**TASK OBJECTIVE**
Below are some entries. Repeat exactly the lines from the one with "constantly checking for security updates." through the one with "dependency in dispatcher", and only those.

**GIVEN RECORDS**
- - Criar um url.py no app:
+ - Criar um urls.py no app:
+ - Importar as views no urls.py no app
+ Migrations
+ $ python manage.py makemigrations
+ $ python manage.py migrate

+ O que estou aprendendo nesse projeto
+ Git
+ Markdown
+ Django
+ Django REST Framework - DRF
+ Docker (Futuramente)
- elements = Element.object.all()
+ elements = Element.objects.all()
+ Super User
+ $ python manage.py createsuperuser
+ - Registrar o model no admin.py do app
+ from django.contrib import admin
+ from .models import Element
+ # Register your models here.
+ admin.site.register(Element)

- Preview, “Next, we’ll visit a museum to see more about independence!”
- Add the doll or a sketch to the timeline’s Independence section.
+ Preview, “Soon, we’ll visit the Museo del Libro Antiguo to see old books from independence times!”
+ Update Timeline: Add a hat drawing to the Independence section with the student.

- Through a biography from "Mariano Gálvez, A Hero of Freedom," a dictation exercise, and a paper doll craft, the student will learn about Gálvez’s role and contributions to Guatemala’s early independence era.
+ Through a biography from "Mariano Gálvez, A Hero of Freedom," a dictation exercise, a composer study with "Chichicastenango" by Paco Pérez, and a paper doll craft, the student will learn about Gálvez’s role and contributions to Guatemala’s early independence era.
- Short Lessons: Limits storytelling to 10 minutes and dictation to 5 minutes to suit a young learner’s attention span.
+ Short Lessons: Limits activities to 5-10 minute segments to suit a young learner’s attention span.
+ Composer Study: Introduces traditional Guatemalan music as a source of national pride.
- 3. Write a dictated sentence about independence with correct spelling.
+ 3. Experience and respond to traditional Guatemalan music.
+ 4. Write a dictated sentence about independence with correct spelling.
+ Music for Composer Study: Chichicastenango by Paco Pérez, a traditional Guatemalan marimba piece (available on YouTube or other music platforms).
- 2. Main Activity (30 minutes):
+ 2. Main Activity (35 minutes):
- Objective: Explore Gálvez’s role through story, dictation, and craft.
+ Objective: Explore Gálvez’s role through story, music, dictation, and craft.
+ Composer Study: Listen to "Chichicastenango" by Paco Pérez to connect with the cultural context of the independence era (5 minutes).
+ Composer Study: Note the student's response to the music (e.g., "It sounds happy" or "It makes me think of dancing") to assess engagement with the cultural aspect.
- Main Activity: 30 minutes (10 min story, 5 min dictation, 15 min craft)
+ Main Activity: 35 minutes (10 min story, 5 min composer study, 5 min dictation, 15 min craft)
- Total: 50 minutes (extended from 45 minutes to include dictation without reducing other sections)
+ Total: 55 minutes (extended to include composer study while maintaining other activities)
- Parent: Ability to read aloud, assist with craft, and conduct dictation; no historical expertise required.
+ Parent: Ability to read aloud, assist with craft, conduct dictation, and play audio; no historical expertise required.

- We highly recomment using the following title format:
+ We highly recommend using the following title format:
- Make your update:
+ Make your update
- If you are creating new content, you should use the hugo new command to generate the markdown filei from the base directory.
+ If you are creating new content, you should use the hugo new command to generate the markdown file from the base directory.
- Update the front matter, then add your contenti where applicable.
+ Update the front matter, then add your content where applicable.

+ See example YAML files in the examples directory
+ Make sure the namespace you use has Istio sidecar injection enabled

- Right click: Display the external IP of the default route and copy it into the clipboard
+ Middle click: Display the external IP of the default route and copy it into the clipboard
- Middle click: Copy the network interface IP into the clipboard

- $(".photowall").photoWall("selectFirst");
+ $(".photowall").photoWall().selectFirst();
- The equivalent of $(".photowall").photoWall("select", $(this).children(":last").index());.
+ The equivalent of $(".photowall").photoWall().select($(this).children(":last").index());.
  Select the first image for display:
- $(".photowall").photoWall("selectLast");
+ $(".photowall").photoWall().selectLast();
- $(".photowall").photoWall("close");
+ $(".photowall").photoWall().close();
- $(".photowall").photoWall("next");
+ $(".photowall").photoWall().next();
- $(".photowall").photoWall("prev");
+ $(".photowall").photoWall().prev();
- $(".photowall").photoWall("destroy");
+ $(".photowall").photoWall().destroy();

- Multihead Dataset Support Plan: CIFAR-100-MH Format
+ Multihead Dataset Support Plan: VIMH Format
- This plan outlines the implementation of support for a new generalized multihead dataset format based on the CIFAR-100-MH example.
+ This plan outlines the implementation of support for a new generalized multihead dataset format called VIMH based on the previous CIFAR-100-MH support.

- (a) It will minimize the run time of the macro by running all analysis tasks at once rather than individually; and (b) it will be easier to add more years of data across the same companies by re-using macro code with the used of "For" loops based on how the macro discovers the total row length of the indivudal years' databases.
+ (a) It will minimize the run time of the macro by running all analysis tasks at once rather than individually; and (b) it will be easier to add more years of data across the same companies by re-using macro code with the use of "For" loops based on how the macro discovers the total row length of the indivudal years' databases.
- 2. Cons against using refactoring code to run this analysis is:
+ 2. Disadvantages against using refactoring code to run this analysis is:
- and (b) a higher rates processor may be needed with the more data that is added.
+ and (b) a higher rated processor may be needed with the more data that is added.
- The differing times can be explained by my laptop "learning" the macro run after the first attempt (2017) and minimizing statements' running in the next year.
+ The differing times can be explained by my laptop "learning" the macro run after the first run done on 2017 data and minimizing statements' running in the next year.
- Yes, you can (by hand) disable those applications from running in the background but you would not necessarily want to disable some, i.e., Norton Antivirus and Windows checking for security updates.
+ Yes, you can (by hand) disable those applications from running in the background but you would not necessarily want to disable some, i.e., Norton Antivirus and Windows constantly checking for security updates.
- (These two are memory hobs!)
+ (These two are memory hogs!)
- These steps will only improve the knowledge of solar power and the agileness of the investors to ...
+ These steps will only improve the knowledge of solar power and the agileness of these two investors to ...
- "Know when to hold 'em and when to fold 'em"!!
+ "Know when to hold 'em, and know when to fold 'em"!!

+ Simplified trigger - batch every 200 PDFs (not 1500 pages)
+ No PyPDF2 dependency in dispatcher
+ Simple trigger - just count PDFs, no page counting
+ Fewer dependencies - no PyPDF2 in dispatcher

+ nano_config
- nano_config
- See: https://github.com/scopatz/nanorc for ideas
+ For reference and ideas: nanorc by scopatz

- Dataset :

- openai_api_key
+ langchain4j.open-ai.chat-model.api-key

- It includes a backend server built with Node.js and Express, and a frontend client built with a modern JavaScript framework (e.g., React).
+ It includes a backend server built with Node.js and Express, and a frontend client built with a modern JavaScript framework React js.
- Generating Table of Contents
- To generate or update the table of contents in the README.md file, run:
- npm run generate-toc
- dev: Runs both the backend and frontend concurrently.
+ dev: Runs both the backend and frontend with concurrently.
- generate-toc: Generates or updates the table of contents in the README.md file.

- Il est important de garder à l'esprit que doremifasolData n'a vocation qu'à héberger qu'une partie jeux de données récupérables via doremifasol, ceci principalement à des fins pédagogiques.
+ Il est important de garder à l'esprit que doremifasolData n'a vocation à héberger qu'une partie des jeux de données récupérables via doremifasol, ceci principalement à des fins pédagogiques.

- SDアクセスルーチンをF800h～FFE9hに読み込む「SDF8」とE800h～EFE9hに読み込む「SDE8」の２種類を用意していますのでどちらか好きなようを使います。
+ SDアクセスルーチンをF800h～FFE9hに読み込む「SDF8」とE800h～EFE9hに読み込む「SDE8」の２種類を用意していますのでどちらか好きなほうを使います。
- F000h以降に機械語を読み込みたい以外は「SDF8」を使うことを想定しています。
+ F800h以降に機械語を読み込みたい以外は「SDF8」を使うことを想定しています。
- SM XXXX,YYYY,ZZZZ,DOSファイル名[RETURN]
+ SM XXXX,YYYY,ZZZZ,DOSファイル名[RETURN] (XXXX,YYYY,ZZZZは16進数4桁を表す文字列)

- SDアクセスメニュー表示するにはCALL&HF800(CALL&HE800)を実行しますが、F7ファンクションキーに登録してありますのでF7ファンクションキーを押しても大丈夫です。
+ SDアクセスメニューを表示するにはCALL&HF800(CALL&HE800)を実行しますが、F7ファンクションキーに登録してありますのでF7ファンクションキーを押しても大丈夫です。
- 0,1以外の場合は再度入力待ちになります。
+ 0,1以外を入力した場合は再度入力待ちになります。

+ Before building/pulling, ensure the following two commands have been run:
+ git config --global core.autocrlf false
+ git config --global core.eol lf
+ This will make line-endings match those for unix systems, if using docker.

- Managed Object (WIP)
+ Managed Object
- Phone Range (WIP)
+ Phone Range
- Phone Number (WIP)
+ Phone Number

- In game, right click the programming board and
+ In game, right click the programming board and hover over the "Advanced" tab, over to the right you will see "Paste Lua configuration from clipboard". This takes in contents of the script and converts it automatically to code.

**RESPONSE FOR THIS EXERCISE**
+ Yes, you can (by hand) disable those applications from running in the background but you would not necessarily want to disable some, i.e., Norton Antivirus and Windows constantly checking for security updates.
- (These two are memory hobs!)
+ (These two are memory hogs!)
- These steps will only improve the knowledge of solar power and the agileness of the investors to ...
+ These steps will only improve the knowledge of solar power and the agileness of these two investors to ...
- "Know when to hold 'em and when to fold 'em"!!
+ "Know when to hold 'em, and know when to fold 'em"!!

+ Simplified trigger - batch every 200 PDFs (not 1500 pages)
+ No PyPDF2 dependency in dispatcher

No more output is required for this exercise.